As an example, she cites Democratic Minnesota Rep. Ilhan Omar, who has taken steps to release detained migrants and spoken out in support of providing protections for migrants and undocumented peoples during the pandemic.

"The immediate needs have become much more immediate, much more dire."

When I ask Suárez Galeano about how her network of activists have adjusted to the pandemic, she is extremely forthright in admitting that the pandemic status quo will not last.

"Folks are very energized and ready to move because they recognize the urgency of the moment, and have been giving 110%," she says. "But we also know a lot of folks are also carrying with them the very real effects of this pandemic in their communities and in their home life."

"So yes, folks are really energized and mobilizing, but we know that this level of engagement is not sustainable, and is not healthy," she continues. "That's why we're trying to stagger our days of action together, and not trying to have constant movement in a week.

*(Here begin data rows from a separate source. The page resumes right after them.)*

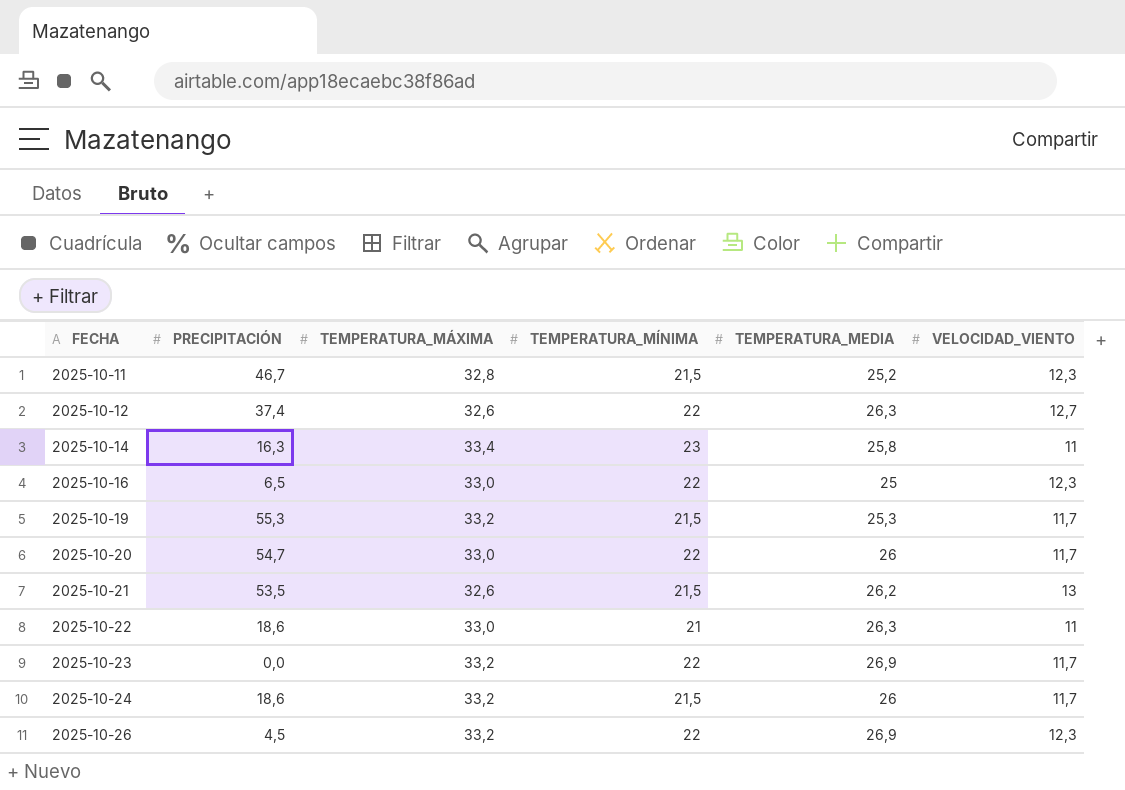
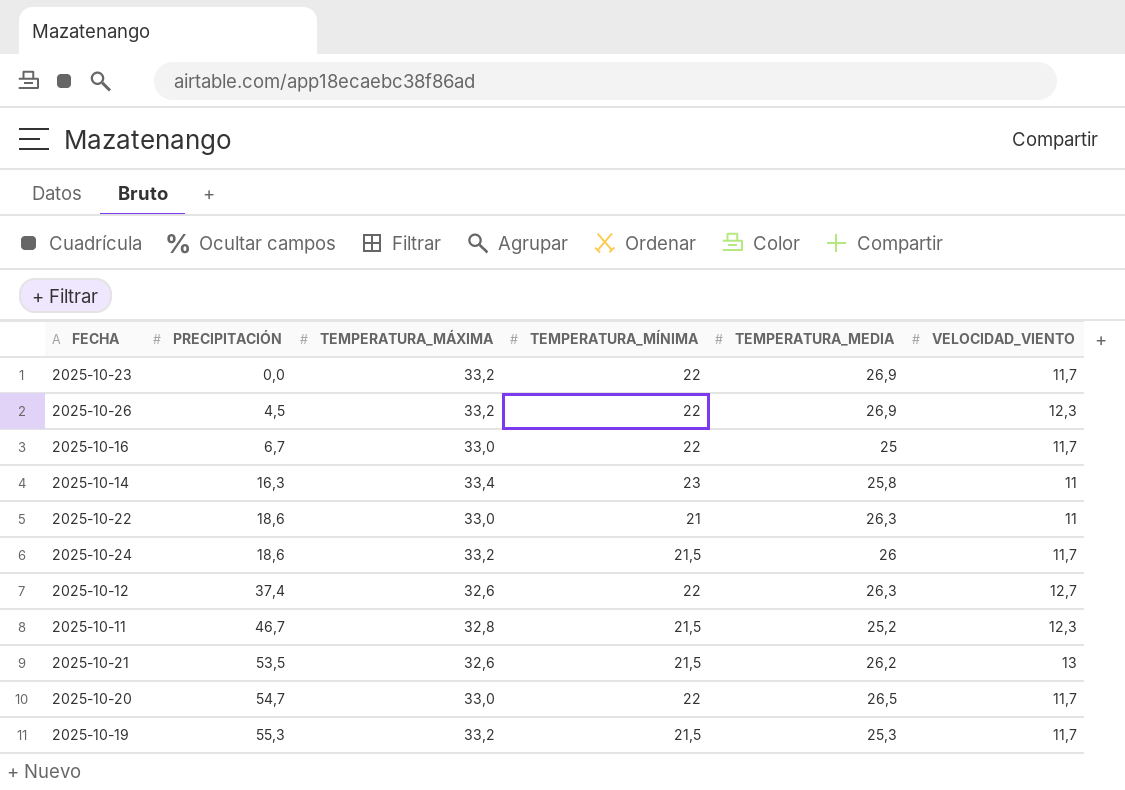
row order: FECHA ascending -> PRECIPITACIÓN ascending
2025-10-16 | PRECIPITACIÓN: 6,5 -> 6,7
2025-10-16 | VELOCIDAD_VIENTO: 12,3 -> 11,7
2025-10-20 | TEMPERATURA_MEDIA: 26 -> 26,5

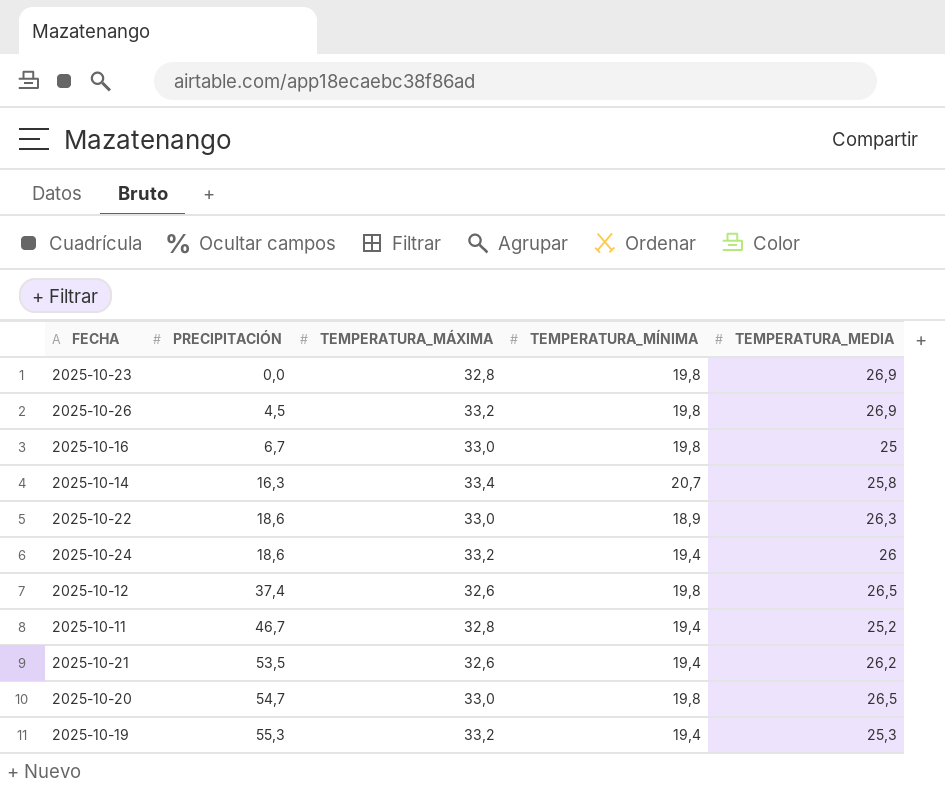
column VELOCIDAD_VIENTO | position: 6 -> none
2025-10-23 | TEMPERATURA_MÁXIMA: 33,2 -> 32,8
2025-10-23 | TEMPERATURA_MÍNIMA: 22 -> 19,8
2025-10-26 | TEMPERATURA_MÍNIMA: 22 -> 19,8
2025-10-16 | TEMPERATURA_MÍNIMA: 22 -> 19,8
2025-10-14 | TEMPERATURA_MÍNIMA: 23 -> 20,7
2025-10-22 | TEMPERATURA_MÍNIMA: 21 -> 18,9
2025-10-24 | TEMPERATURA_MÍNIMA: 21,5 -> 19,4
2025-10-12 | TEMPERATURA_MÍNIMA: 22 -> 19,8
2025-10-12 | TEMPERATURA_MEDIA: 26,3 -> 26,5
2025-10-11 | TEMPERATURA_MÍNIMA: 21,5 -> 19,4
2025-10-21 | TEMPERATURA_MÍNIMA: 21,5 -> 19,4
2025-10-20 | TEMPERATURA_MÍNIMA: 22 -> 19,8
2025-10-19 | TEMPERATURA_MÍNIMA: 21,5 -> 19,4

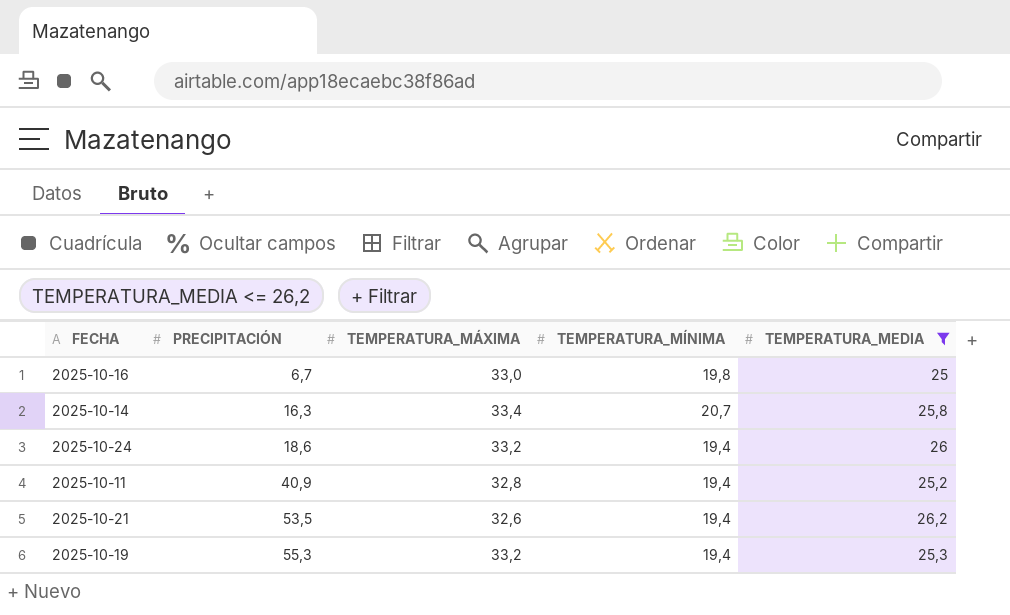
filter: none -> TEMPERATURA_MEDIA <= 26,2
2025-10-11 | PRECIPITACIÓN: 46,7 -> 40,9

Because we have to allow people to take a break, breathe, and continue doing the work."

Ultimately, while the needs of migrants in detention are uniquely urgent during the pandemic, Suárez Galeano knows that what happens next is just as important.

"For us it's really critical to understand that our key enemy [the government's migrant detention system] is not planning on things going back to normal when this crisis is over. They're planning on taking advantage of this, and gaining ground," she says.

"It's very important to be as aggressive and strategic leading up to the time after this crisis is quote-unquote 'over' to make sure that we're creating a consciousness in our community that shows that we don't need a detention centers ever, and detention centers and cages overall are the real public health crisis," she continues, citing the Pearsall, Texas detention facility where dozens of migrant detainees have been diagnosed with coronavirus, prompting the nearby town's leadership to demand answers as to how the privately owned facility is handling the outbreak.

That sense of urgency balanced with planning for what comes next is shared by activists across movements.

"The immediate needs have become much more immediate, much more dire, in terms of medical equipment, in terms of conditions within detention centers themselves," Never Again Action's Rubin explains. "And it's also become really clear that the need for far-reaching, structural shift is also even more immediate and dire."